## Given records
__________________________________________________

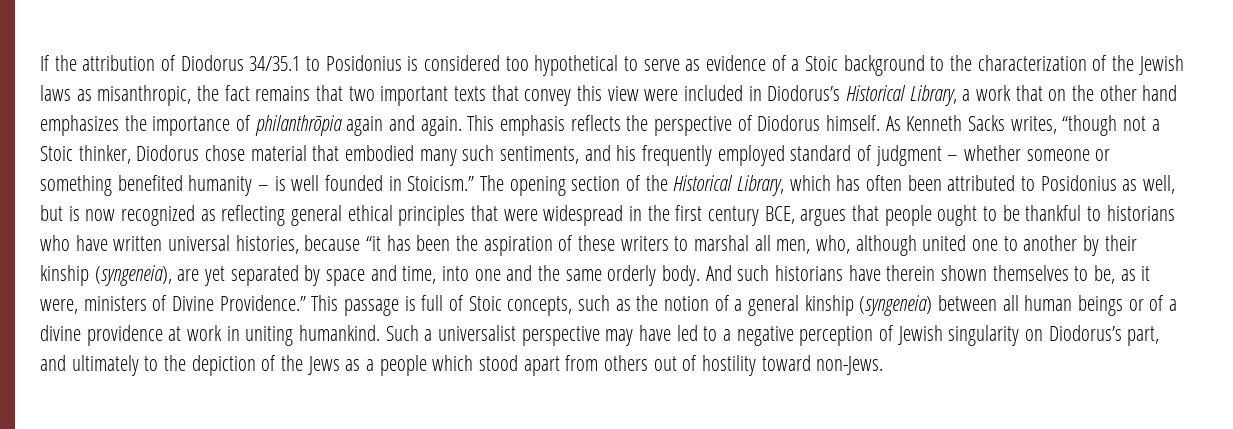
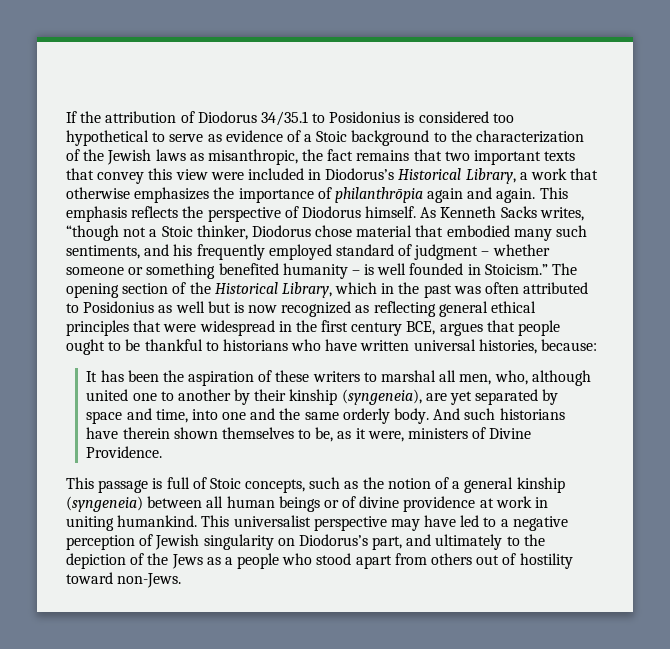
- If the attribution of Diodorus 34/35.1 to Posidonius is considered too hypothetical to serve as evidence of a Stoic background to the characterization of the Jewish laws as misanthropic, the fact remains that two important texts that convey this view were included in Diodorus’s Historical Library, a work that on the other hand emphasizes the importance of philanthrōpia again and again.
+ If the attribution of Diodorus 34/35.1 to Posidonius is considered too hypothetical to serve as evidence of a Stoic background to the characterization of the Jewish laws as misanthropic, the fact remains that two important texts that convey this view were included in Diodorus’s Historical Library, a work that otherwise emphasizes the importance of philanthrōpia again and again.
- The opening section of the Historical Library, which has often been attributed to Posidonius as well, but is now recognized as reflecting general ethical principles that were widespread in the first century BCE, argues that people ought to be thankful to historians who have written universal histories, because “it has been the aspiration of these writers to marshal all men, who, although united one to another by their kinship (syngeneia), are yet separated by space and time, into one and the same orderly body.
+ The opening section of the Historical Library, which in the past was often attributed to Posidonius as well but is now recognized as reflecting general ethical principles that were widespread in the first century BCE, argues that people ought to be thankful to historians who have written universal histories, because:
+ It has been the aspiration of these writers to marshal all men, who, although united one to another by their kinship (syngeneia), are yet separated by space and time, into one and the same orderly body.
- And such historians have therein shown themselves to be, as it were, ministers of Divine Providence.” This passage is full of Stoic concepts, such as the notion of a general kinship (syngeneia) between all human beings or of a divine providence at work in uniting humankind.
+ And such historians have therein shown themselves to be, as it were, ministers of Divine Providence.
+ This passage is full of Stoic concepts, such as the notion of a general kinship (syngeneia) between all human beings or of divine providence at work in uniting humankind.
- Such a universalist perspective may have led to a negative perception of Jewish singularity on Diodorus’s part, and ultimately to the depiction of the Jews as a people which stood apart from others out of hostility toward non-Jews.
+ This universalist perspective may have led to a negative perception of Jewish singularity on Diodorus’s part, and ultimately to the depiction of the Jews as a people who stood apart from others out of hostility toward non-Jews.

__________________________________________________

## What to work on
Keep the pictures out of the copy and return the rest of the data above exactly.

## Solution
- If the attribution of Diodorus 34/35.1 to Posidonius is considered too hypothetical to serve as evidence of a Stoic background to the characterization of the Jewish laws as misanthropic, the fact remains that two important texts that convey this view were included in Diodorus’s Historical Library, a work that on the other hand emphasizes the importance of philanthrōpia again and again.
+ If the attribution of Diodorus 34/35.1 to Posidonius is considered too hypothetical to serve as evidence of a Stoic background to the characterization of the Jewish laws as misanthropic, the fact remains that two important texts that convey this view were included in Diodorus’s Historical Library, a work that otherwise emphasizes the importance of philanthrōpia again and again.
- The opening section of the Historical Library, which has often been attributed to Posidonius as well, but is now recognized as reflecting general ethical principles that were widespread in the first century BCE, argues that people ought to be thankful to historians who have written universal histories, because “it has been the aspiration of these writers to marshal all men, who, although united one to another by their kinship (syngeneia), are yet separated by space and time, into one and the same orderly body.
+ The opening section of the Historical Library, which in the past was often attributed to Posidonius as well but is now recognized as reflecting general ethical principles that were widespread in the first century BCE, argues that people ought to be thankful to historians who have written universal histories, because:
+ It has been the aspiration of these writers to marshal all men, who, although united one to another by their kinship (syngeneia), are yet separated by space and time, into one and the same orderly body.
- And such historians have therein shown themselves to be, as it were, ministers of Divine Providence.” This passage is full of Stoic concepts, such as the notion of a general kinship (syngeneia) between all human beings or of a divine providence at work in uniting humankind.
+ And such historians have therein shown themselves to be, as it were, ministers of Divine Providence.
+ This passage is full of Stoic concepts, such as the notion of a general kinship (syngeneia) between all human beings or of divine providence at work in uniting humankind.
- Such a universalist perspective may have led to a negative perception of Jewish singularity on Diodorus’s part, and ultimately to the depiction of the Jews as a people which stood apart from others out of hostility toward non-Jews.
+ This universalist perspective may have led to a negative perception of Jewish singularity on Diodorus’s part, and ultimately to the depiction of the Jews as a people who stood apart from others out of hostility toward non-Jews.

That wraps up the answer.